Now she tried to get up but found herself unable to summon the energy to rise. She wrapped the duvet around her body and sat for hours on the wooden floor, wishing that the day would stop for a moment and wait for her. She closed her eyes and searched for memories of her mother. She had not done this for a long time. The memories were fragmented and faint, just as they always were. Jia Jia was sure that these memories had felt like reality once, that at a distinct moment in the past there had been an intensity and lucidity to them. But when? She could not say any more. She could not remember the details, only the existence of details.

In the afternoon, Jia Jia decided to go to her grandmother’s. She wanted a distraction, something to occupy her mind and lift her up from the floor. She got dressed and boarded the 139 bus towards Jianguomen. It would take longer than the subway, but she felt better able to breathe above ground. Jia Jia managed to find a seat towards the back, next to a mother and a girl. The mother held the girl’s schoolbag on her lap and had a few plastic bags of groceries near her feet. The two did not speak much during the journey, only once when the mother unscrewed the top off an insulated bottle, poured some warm water into it, and held it up to her daughter’s lips.

‘You need to drink more water,’ she said.

The girl, keeping her eyes fixed on a picture book in her lap, opened her mouth for her mother to feed her. When Jia Jia got off the bus, the mother and daughter rode on.

Jia Jia had grown up in a compact three-bedroom apartment with her grandmother and her aunt. It was in an old brick building, on the second floor, overlooking a courtyard. Her grandparents’ apartment had been consigned to them by their employer, and when her grandfather passed away, her aunt had moved in to take care of her grandmother. Then, when her aunt married Li Chang, he joined them too. Through the years, the courtyard had become crowded with parked cars and there were fewer bikes lying around than there had been in Jia Jia’s childhood. A group of women walked out of the front gate just as Jia Jia entered. She did not recognise them. When she was young, she thought that the families who lived in this building would never leave; they had seemed so rooted to this piece of land, as if they had sprouted from it, like trees.

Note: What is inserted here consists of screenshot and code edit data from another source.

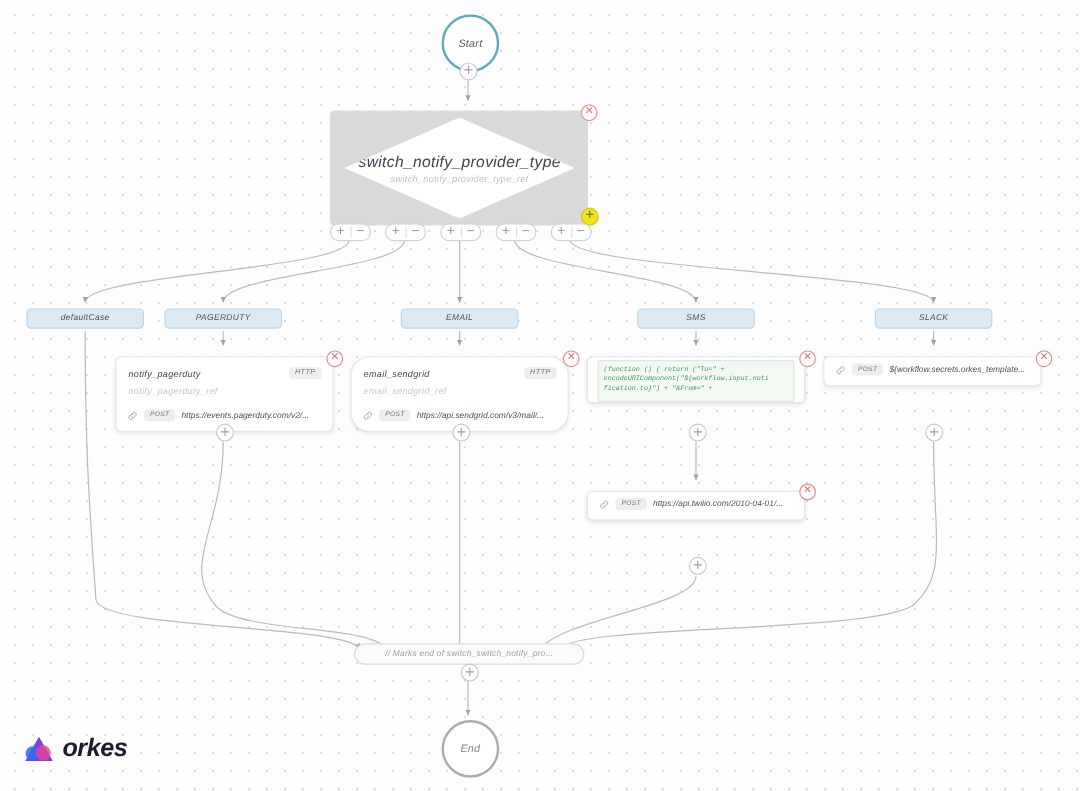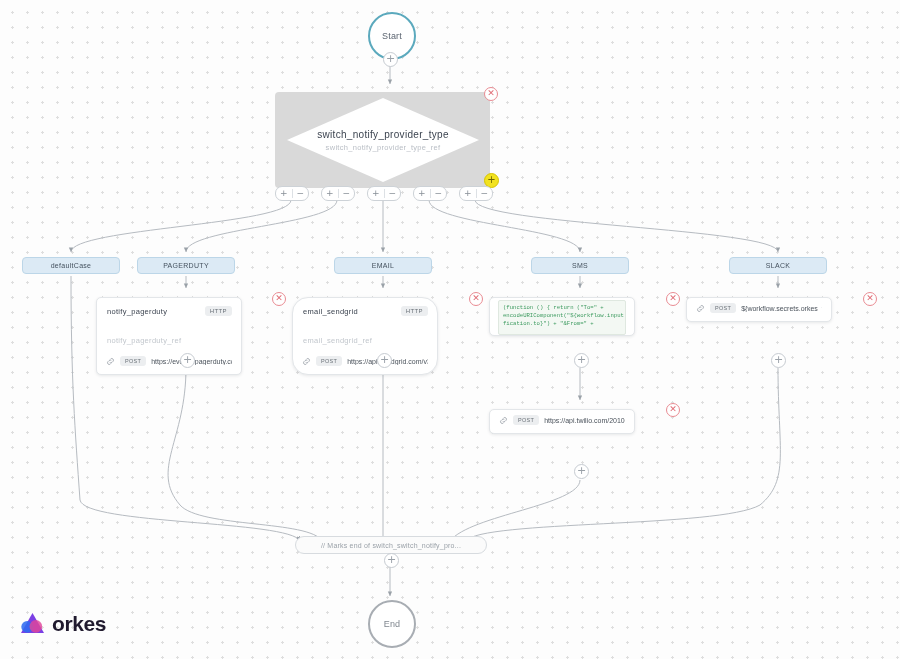--- a/index.html
+++ b/index.html
@@ -8,20 +8,21 @@
     font-family:"Liberation Sans", sans-serif;
     background:#fdfdfd;
     position:relative;
   }
   #canvas{
     position:absolute;inset:0;
     background-color:#fdfdfd;
     background-image:radial-gradient(circle, #dedede 1px, transparent 1.1px);
     background-size:15px 15px;
     background-position:5px 5px;
+    font-style:italic;
   }
   #edges{position:absolute;left:0;top:0;width:900px;height:659px;pointer-events:none;}
 
   .node{position:absolute;box-sizing:border-box;}
 
   
   .terminal{
     width:44px;height:44px;border-radius:50%;
     display:flex;align-items:center;justify-content:center;
     background:#ffffff;font-size:9px;color:#5b6470;letter-spacing:.2px;
@@ -43,21 +44,21 @@
   #switch-container{
     left:275px;top:92px;width:215px;height:96px;
     background:#d9d9d9;border-radius:4px;
   }
   .diamond{
     position:absolute;left:12px;top:6px;width:192px;height:84px;
     background:#ffffff;
     clip-path:polygon(50% 0,100% 50%,50% 100%,0 50%);
     display:flex;flex-direction:column;align-items:center;justify-content:center;
   }
-  .diamond .t1{font-size:10px;color:#3c4450;letter-spacing:.3px;}
+  .diamond .t1{font-size:13px;color:#3c4450;letter-spacing:.3px;}
   .diamond .t2{font-size:7.5px;color:#b9bec5;letter-spacing:.3px;margin-top:3px;}
 
   .close-x{
     position:absolute;width:12px;height:12px;border-radius:50%;
     background:#ffffff;border:1px solid #e98b92;color:#e06c75;
     font-size:9px;line-height:10px;text-align:center;
     font-family:"DejaVu Sans", sans-serif;
   }
   .yellow-plus{
     position:absolute;width:13px;height:13px;border-radius:50%;
@@ -79,27 +80,27 @@
   
   .case{
     height:17px;border-radius:4px;
     background:#dceaf5;border:1px solid #bcd6e8;
     display:flex;align-items:center;justify-content:center;
     font-size:7px;color:#44515e;letter-spacing:.3px;
   }
 
   
   .card{
-    width:146px;background:#ffffff;
+    width:182px;background:#ffffff;
     border:1px solid #e3e6e9;border-radius:5px;
     box-shadow:0 1px 3px rgba(40,50,60,.10);
   }
   .card .head{padding:9px 10px 6px 10px;position:relative;}
   .card .name{font-size:7.5px;color:#3c4450;letter-spacing:.3px;}
-  .card .ref{font-size:7.5px;color:#c2c7cd;letter-spacing:.3px;margin-top:20px;}
+  .card .ref{font-size:7.5px;color:#c2c7cd;letter-spacing:.3px;margin-top:5px;}
   .badge{
     position:absolute;right:9px;top:8px;
     background:#eceef0;border-radius:3px;
     padding:2px 5px;font-size:6px;color:#6b7279;letter-spacing:.4px;
   }
   .card .row{
     display:flex;align-items:center;gap:5px;
     padding:5px 9px 8px 9px;
   }
   .link-icon{width:9px;height:9px;color:#9aa1a8;flex:0 0 auto;}
@@ -120,21 +121,21 @@
 
   
   #comment{
     left:295px;top:536px;width:192px;height:18px;
     border:1px solid #d7dbdf;border-radius:9px;background:#fbfbfb;
     display:flex;align-items:center;justify-content:center;
     font-size:7px;color:#9aa1a8;letter-spacing:.2px;
   }
 
   
-  #logo{left:20px;top:612px;display:flex;align-items:flex-start;gap:7px;}
+  #logo{left:20px;top:612px;display:flex;align-items:flex-end;gap:7px;}
   #logo .word{font-size:21px;color:#201a2e;letter-spacing:-.4px;font-weight:bold;}
 </style>
 </head>
 <body>
 
 <div id="canvas">
 
   <svg id="edges">
     <defs>
       <marker id="arr" markerWidth="6" markerHeight="6" refX="4.6" refY="2.2" orient="auto">

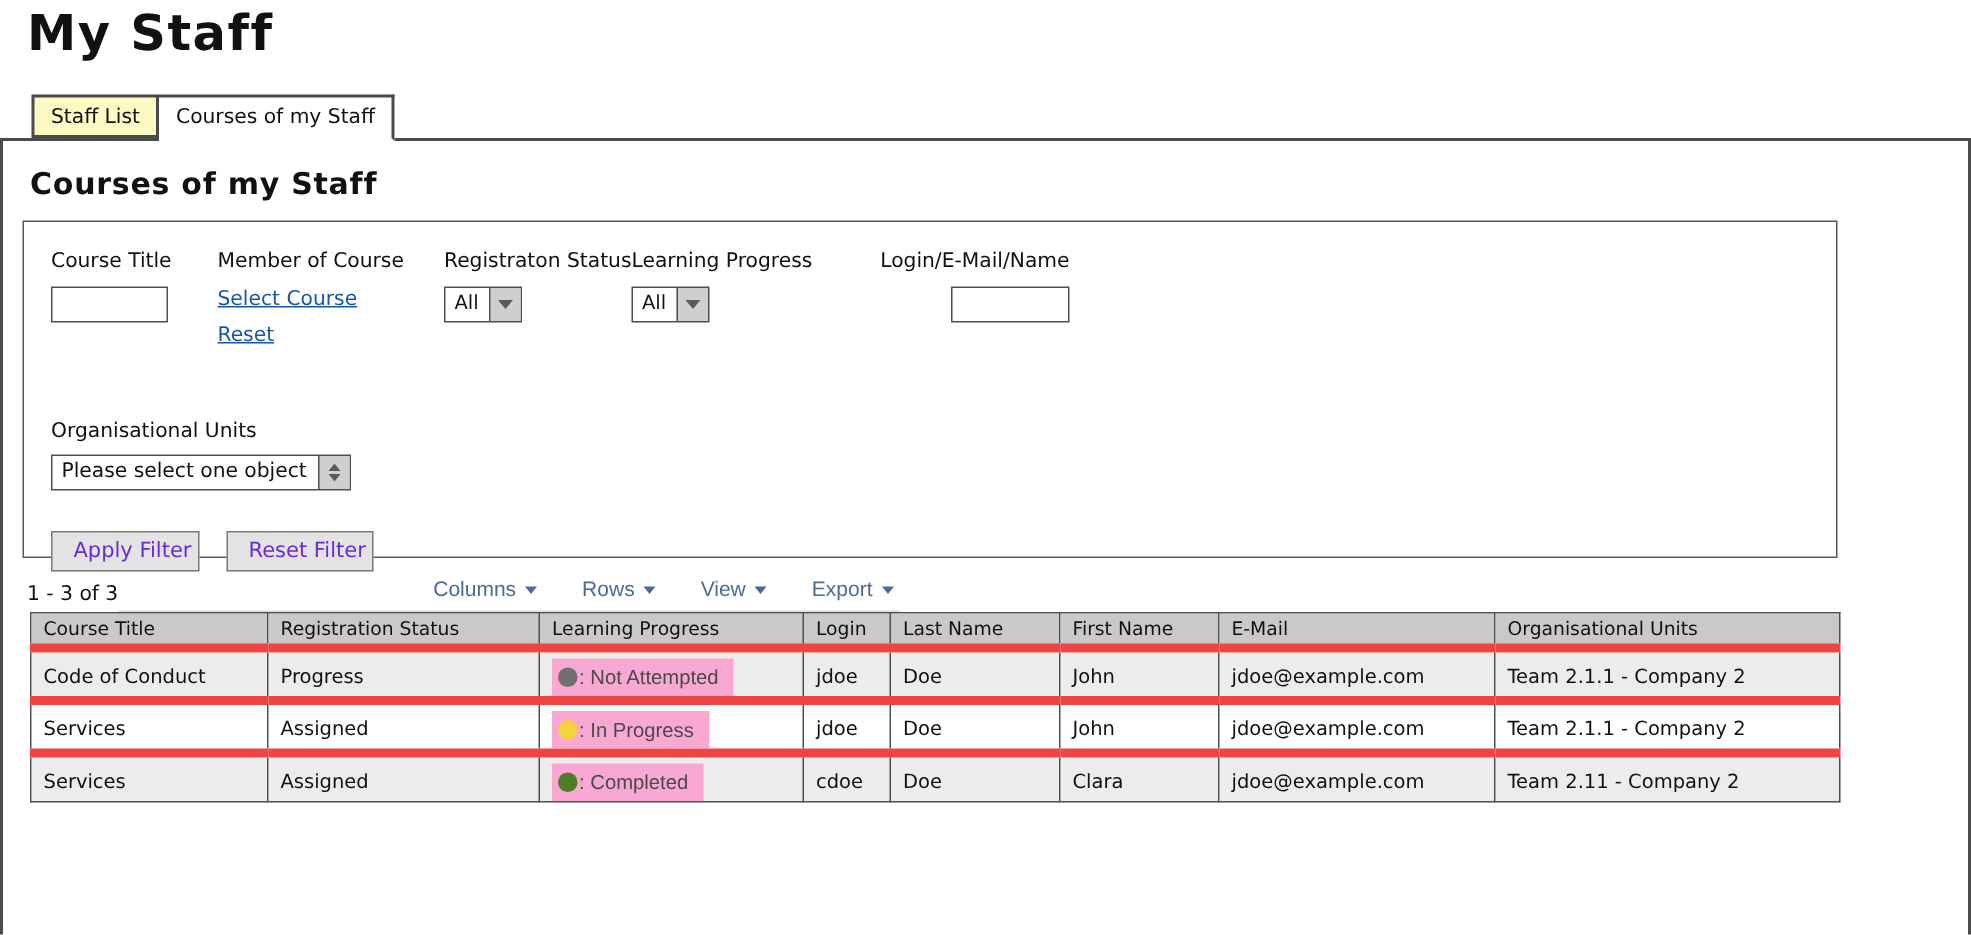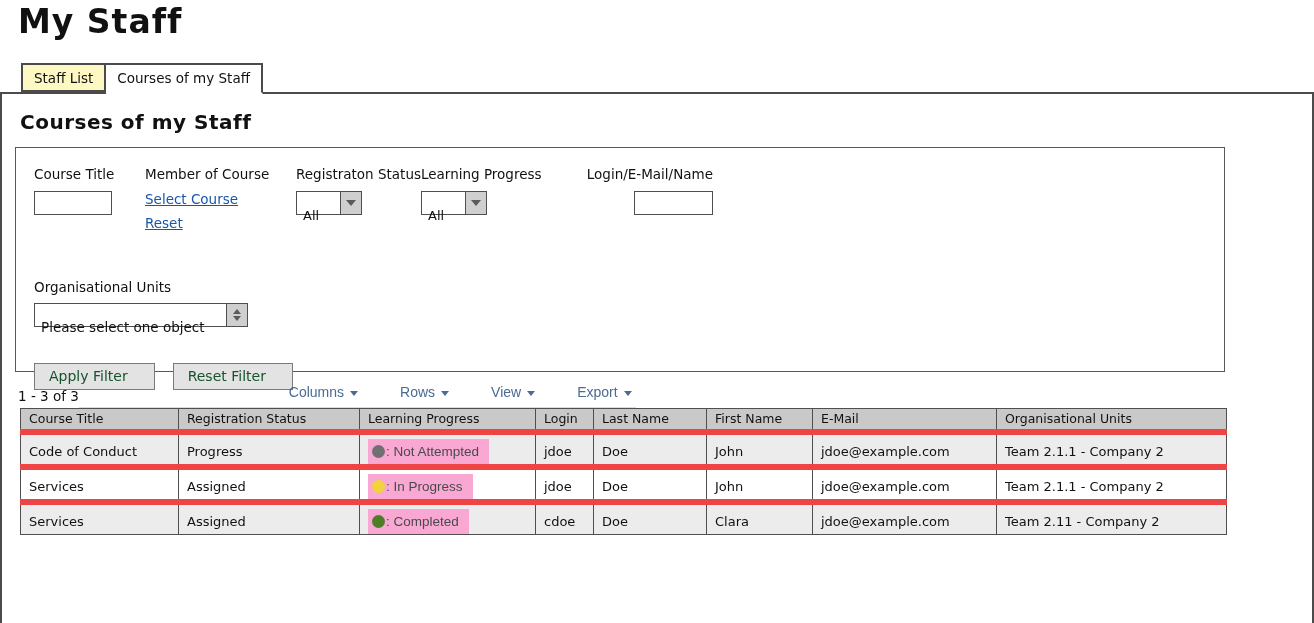--- a/index.html
+++ b/index.html
@@ -92,23 +92,22 @@
     display: inline-flex;
     align-items: stretch;
     border: 1.5px solid #4f4f4f;
     background: #fff;
     height: 24px;
     width: max-content;
     cursor: pointer;
   }
   .combo .combo-value {
     font-size: 13px;
-    padding: 3px 21px 0 6px;
+    padding: 3px 7px 0 6px;
     white-space: nowrap;
-    margin-top: 13px;
   }
   .combo .combo-btn {
     width: 21px;
     background: #cfcfcf;
     border-left: 1.5px solid #4f4f4f;
     display: flex;
     flex-direction: column;
     align-items: center;
     justify-content: center;
     gap: 2px;
@@ -134,36 +133,36 @@
   .org-group { margin-top: 40px; }
   .org-group .flabel { font-size: 13.5px; margin-bottom: 8px; }
   .org-combo .combo-value { padding-top: 2px; font-size: 13.5px; }
 
   .filter-buttons { margin-top: 27px; display: flex; gap: 18px; }
   .wire-button {
     font-family: "DejaVu Sans", sans-serif;
     font-size: 14px;
     background: #e3e3e3;
     border: 1.5px solid #7a7a7a;
-    padding: 4px 26px 5px 14px;
+    padding: 4px 4px 5px 14px;
     cursor: pointer;
-    color: #14532d;
+    color: #6d28d9;
   }
 
   
   .grid-toolbar {
     margin: 12px 18px 0 16px;
     display: flex;
     align-items: flex-end;
     justify-content: flex-start;
   }
   .result-count { font-size: 13.5px; padding-bottom: 4px; }
   .grid-menus {
     display: flex;
-    gap: 42px;
+    gap: 30px;
     font-family: "Liberation Sans", sans-serif;
     font-size: 14px;
     color: #4a6b94;
     border-bottom: 1px solid #dcdcdc;
     padding: 0 4px 7px 210px;
   }
   .grid-menu { display: flex; align-items: center; gap: 6px; cursor: pointer; white-space: nowrap; }
   .menu-caret {
     width: 0; height: 0;
     border-left: 4px solid transparent;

Jia Jia pushed open the metal door, stamped hard on the floor to switch on the lights, and climbed up the stairs. There were more advertisements on the stairway walls, posters layering over the old ones. Someone had written ‘car rental’ followed by a phone number directly onto the wall.

She knocked on the door and her aunt greeted her.

‘Look at my new aquarium!’ her aunt said. She slanted her body so that Jia Jia could squeeze past the shoe cabinet and into the room.

There was a large aquarium in the living room, standing more than a head taller than Jia Jia. Different species of fish swam inside, eyes big and round, lost and disconcerted. But even with so many fish, the tank looked oddly vacant.

‘Did you get any coral?’ Jia Jia asked, putting down her bag on the sofa.

‘It’s coming tomorrow,’ her aunt said, proudly looking at the tank as if it was her child.

Jia Jia’s grandmother was shaking her head as she walked, with tiny steps, out of her room.

‘We’re just a normal family living in a normal apartment,’ her grandmother said, her voice raspy with mucus, and her face scrunched into a displeased expression. ‘Jia Jia, your aunt has a new idea every day, always trying to go with the trend. Look at how much space this thing is taking up!’

‘Li Chang’s at a meeting right now,’ her aunt said to Jia Jia, ignoring the old woman. ‘He and I have been working on a film project. Once I get my share of the money, I’ll try to get you a nice little apartment, and an aquarium just like this. It should be a big sum this time.’

Jia Jia’s aunt sat down and began rinsing and sterilising teacups with boiling water.

‘The apartment you’re in now is too big for you. You should sell it and invest in our project,’ she continued. She picked three cups out with a pair of wooden tongs. ‘Last night your uncle and I stayed at the Four Seasons to celebrate this film deal. More than one thousand yuan a night! Li Chang and I thought the lobby was so beautiful. Too bad it’s winter, otherwise we would’ve had a drink on the terrace.’